My best cheerleader (although my mom and dad are pretty
good too)...

...cheered me on to a solid finish at a beach duathlon.

My brother-in-law Kevin did the tri. Had a successful day as
he didn't have to be rescued from the ocean like many of the athletes did.
Followed one duathlon with another. Did OK but, thanks to my
beer gut, the chick behind me here passed me in the last half-mile.

I rode roller coasters with The Iceholes ...
... tried to cheer the Phillies on to another trip to the World Series (but watched
them get the boot from the playoffs instead) ...

...but did OK in an adventure race the next morning anyway.

I finished the New York Marathon...

...see? I did it!

I got to a race a bit early ..

... and ended the year soaking wet.

Wednesday, December 29, 2010

Snow + New Toy = Pictures

This morning I bungeed a broken pair of Yak Trax to my trail runners and headed into Wissahickon Park. Conditions were just right. Not too cold. Not too warm. The trails were packed down just enough that I could run without being knee-deep in snow (I almost ordered snowshoes the other night but then decided that maybe I would like cross country skis instead, possibly, so now I've ordered neither so far).

I was wishing that a camera would magically appear as the park looked beautiful. How I love technology -- I had a new iPod that the mom and the dad gave me for my birthday and it magically has a camera. Hooray.

Bungeed the hell out of these things to my shoes.
Quite bobo. But it worked.

Monday, December 27, 2010

What I Did On My Winter Vacation, Part Three

After much looping around mountains we arrived. We were literally in the clouds. I felt like we’d been sucked into a placewarp and ended up in Switzerland (not that I would know – I’ve never been there). The Guayabo Lodge sat on the top of a mountain. It’s backyard was the Turrialba volcano (because it isn’t a true trip to Costa Rica unless a volcano threatens to blow) and the food was fantastic. It was cold and we decided we felt like we were in the Alps in early summer. Even though we’ve never actually been there.

We’d decided to end up there only because it was roughly half-way back to the airport and was relatively near white-water rafting. We weren’t expecting the amazing views and the yummy local food.

Bill doesn't look right until he's had his first full cup of coffee.

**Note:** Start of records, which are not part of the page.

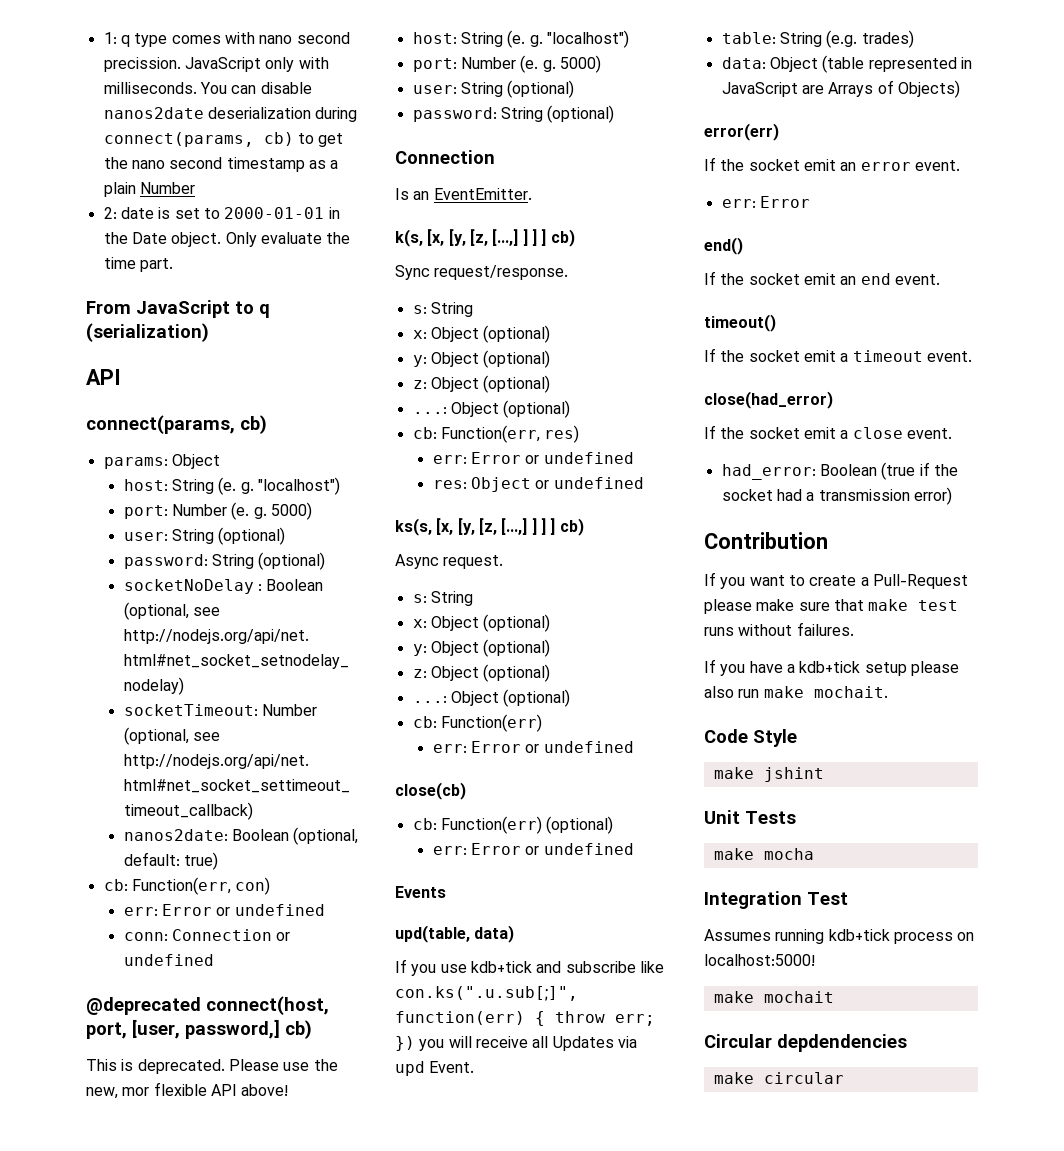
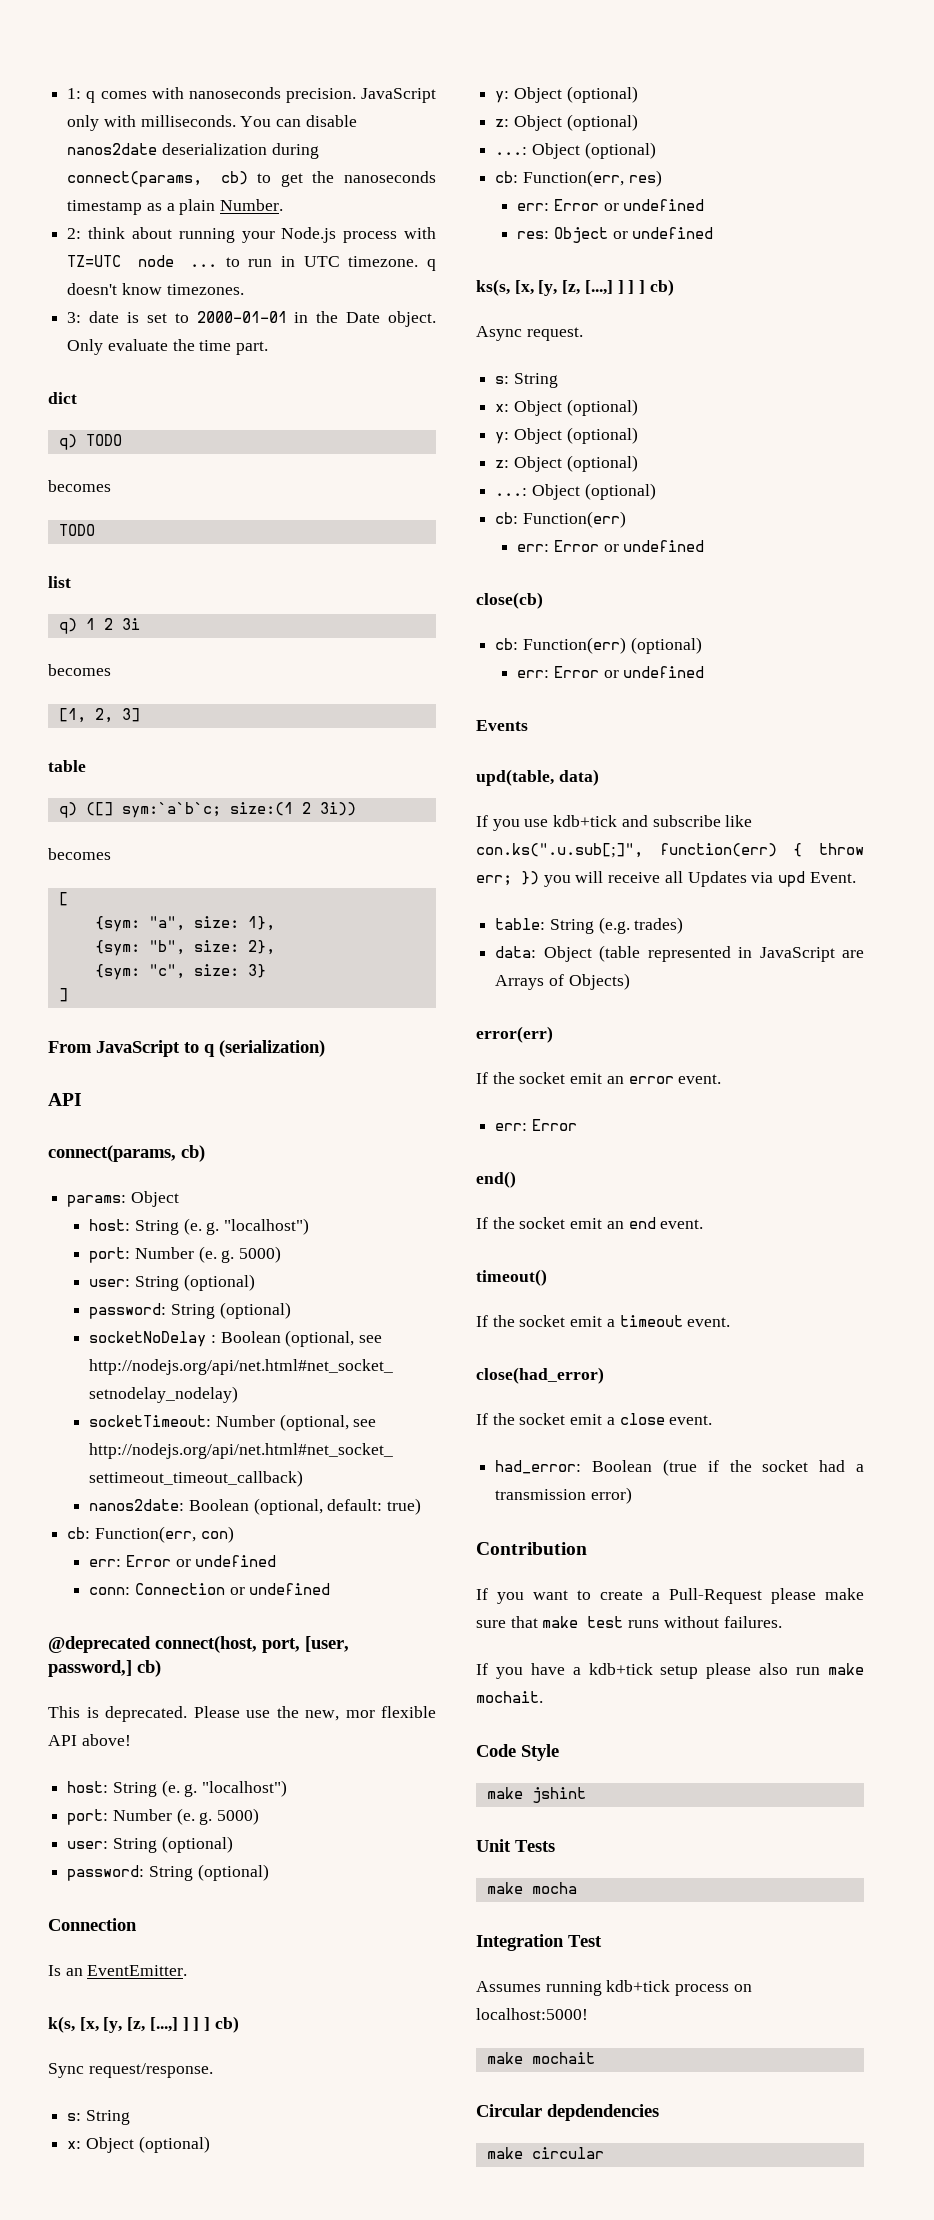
[134,33,168,47] type -> (96, 97) none
[259,32,350,44] [103,57,181,72] nano second precission. -> [188,87,356,103] nanoseconds precision.
[131,157,223,169] nano second -> [344,171,437,183] nanoseconds
[139,182,195,194] Number -> [220,199,284,211] Number.
(117, 213) none -> [88,227,436,243] [67,255,436,271] [67,283,244,295] [67,312,82,323] think about running your Node.js process with TZ=UTC node ... to run in UTC timezone. q doesn't know timezones. // 3:
(173, 265) none -> [48,392,77,404] [58,434,122,450] [48,480,111,492] [58,524,95,536] [48,576,71,588] [58,618,140,634] [48,664,111,676] [58,708,140,723] [48,760,86,772] [58,802,356,818] [48,848,111,860] [58,892,68,906] [94,916,275,932] [94,940,275,956] [94,964,266,980] [58,988,68,1002] // dict // q) TODO // becomes // TODO // list // q) 1 2 3i // becomes // [1, 2, 3] // table // q) ([] sym:`a`b`c; size:(1 2 3i)) // becomes // [ // {sym: "a", size: 1}, // {sym: "b", size: 2}, // {sym: "c", size: 3} // ]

No one seemed concerned about the smoke coming out of the volcano so
we weren't either.

After we checked in we wandered around the grounds, had a home-made dinner and then hung out in front of the communal fireplace for a bit. Went to bed early, yet again, in the hopes of waking up in time for a 7:45 a.m. departure to the Pacuare River for 18 miles of whitewater rafting.

As we went to sleep I decided I was scared.
“Bill, I am scared,” I said.
“Seriously?” he asked.
“Yeah, I think so,” I answered.
“Don't be nervous. It will be fun. You are still going to go, right?”
He sounded concerned.
“Yes,” I said. “But I don’t want to fall out.”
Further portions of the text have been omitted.